À la lumière de la lune, sa silhouette se découpait en ombre chinoise sur le ciel. Aussi Bill et Nahal n’eurent-ils aucune peine à localiser presque aussitôt l’endroit où pendait la corde. Une traction apprit à Bob que son compagnon s’apprêtait à grimper. Bientôt, Morane vit émerger la tête de Bill Ballantine, qui sauta lestement sur le chemin de ronde.

— Mes compliments, commandant, fit l’Écossais. Vous venez de prouver, une fois de plus, que le mot impossible n’est pas français… J’espère que vous n’avez pas liquidé toute la garnison ?…

— Rassure-toi, répliqua Bob en riant. Il en restera quelques-uns pour toi. Peut-être trop à ton goût !

Hissée par les deux amis, Nahal prit pied à son tour sur le chemin de ronde, et Bob annonça à mi-voix :

— Tous ceux qui pouvaient nous gêner sont momentanément hors d’état de nuire. Mais il faut faire vite, car notre intrusion risque d’être découverte d’une minute à l’autre… Suivez-moi…

Bob mena Bill et la jeune Indienne jusqu’au corps de garde où les prisonniers, toujours sagement alignés sur le sol, attendaient son bon vouloir. À la lueur des torches de résine fichées dans les murs, Bill remarqua l’accoutrement de Bob et fit observer :

— Vous avez à nouveau changé de déguisement ?… Cela devient une manie, commandant…

— J’ai toujours estimé que le costume militaire m’allait à ravir, répondit Bob avec un sourire en coin… Je suis d’ailleurs persuadé que tu vas faire, toi aussi, un superbe soldat de l’armée du Batham… Donne-moi donc un coup de main pour dépouiller deux des prisonniers de leur uniforme.

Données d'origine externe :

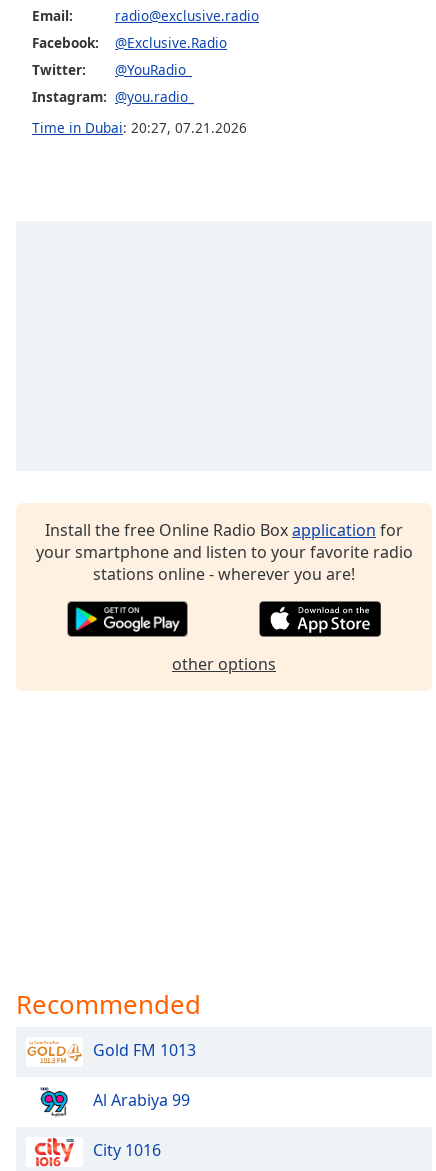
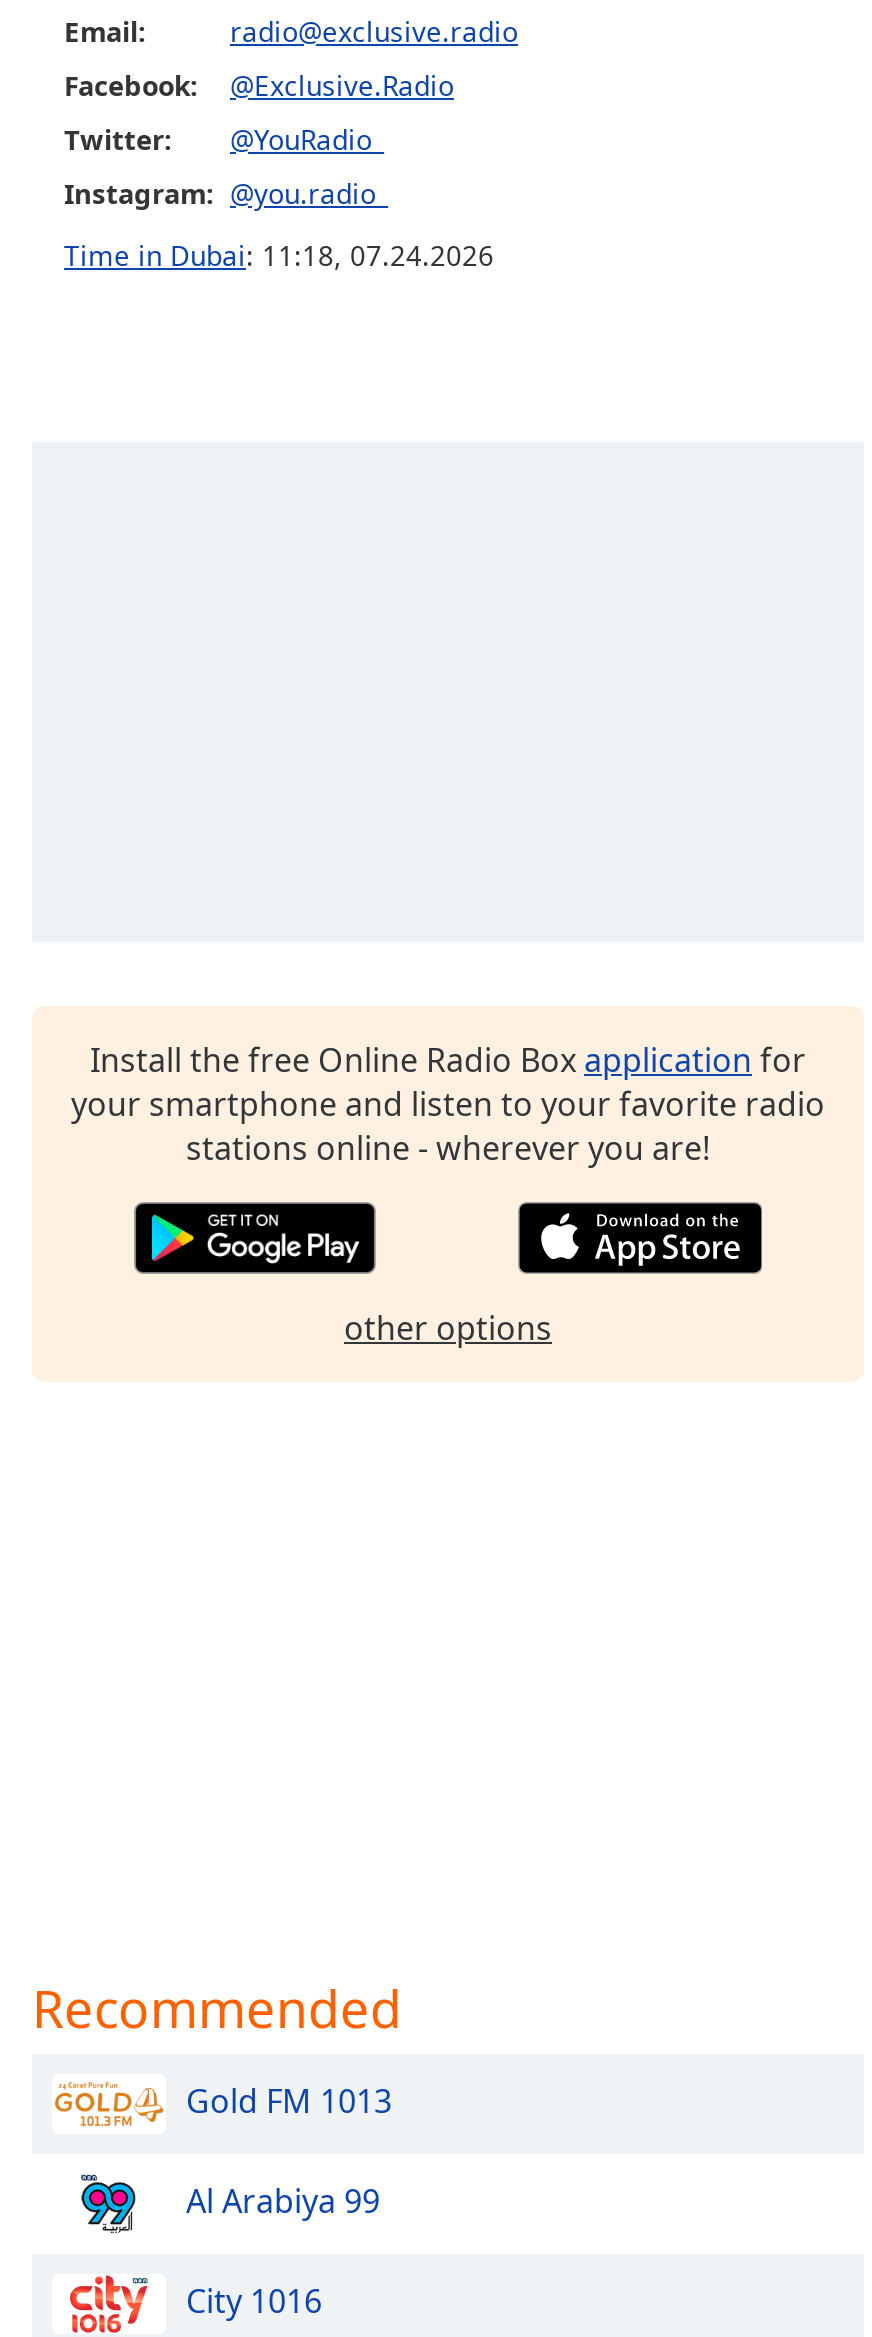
- Time in Dubai: 20:27, 07.21.2026
+ Time in Dubai: 11:18, 07.24.2026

Rapidement, ils récupérèrent les vêtements de deux soldats. Ensuite, Bill et la princesse Nahal revêtirent tous deux la tunique violette et le chapeau de fourrure des mercenaires du prince Dirak.

— On ne peut pas dire que ce soit particulièrement seyant, constata Bill Ballantine. Mais, après tout, nous ne nous habillons pas pour aller dans le monde…

— Cet uniforme est un peu juste pour toi, admit Bob en enveloppant son ami d’un regard narquois. Personne n’en peut si tu n’as pas la taille mannequin. La prochaine fois, je m’arrangerai pour te faire confectionner une tunique sur mesure par le tailleur de la garnison.

— Ce n’est pas tout d’être parvenus au sommet de cette muraille, intervint Nahal. Encore faut-il passer de l’autre côté… Quels sont vos projets, commandant Morane ?

Bob allait répondre, quand un son grave et répété ébranla l’épaisseur des murailles.

— Ils seraient déjà au courant de notre présence ici ? demanda Bill.

— Non, fit la princesse. C’est sans doute un appel général. Mais le fait que plusieurs hommes seront portés manquants ne manquera pas d’inquiéter leurs chefs. Ils voudront savoir ce qui se passe ici… Si nous ne voulons pas être surpris, nous devons fuir au plus vite…

— Pouvez-vous vous y retrouver dans ce labyrinthe ? s’informa Bob.

— Certainement, affirma Nahal. Toutes les forteresses échelonnées sur cette frontière ont été bâties sur le même modèle… Je vais vous guider…

En courant, le trio traversa une enfilade de couloirs, puis s’engouffra dans un escalier tournant qui s’enfonçait dans les profondeurs de la forteresse.

— Le salut n’est pas loin, lança Nahal en haletant. Ces marches mènent de l’autre côté de la muraille.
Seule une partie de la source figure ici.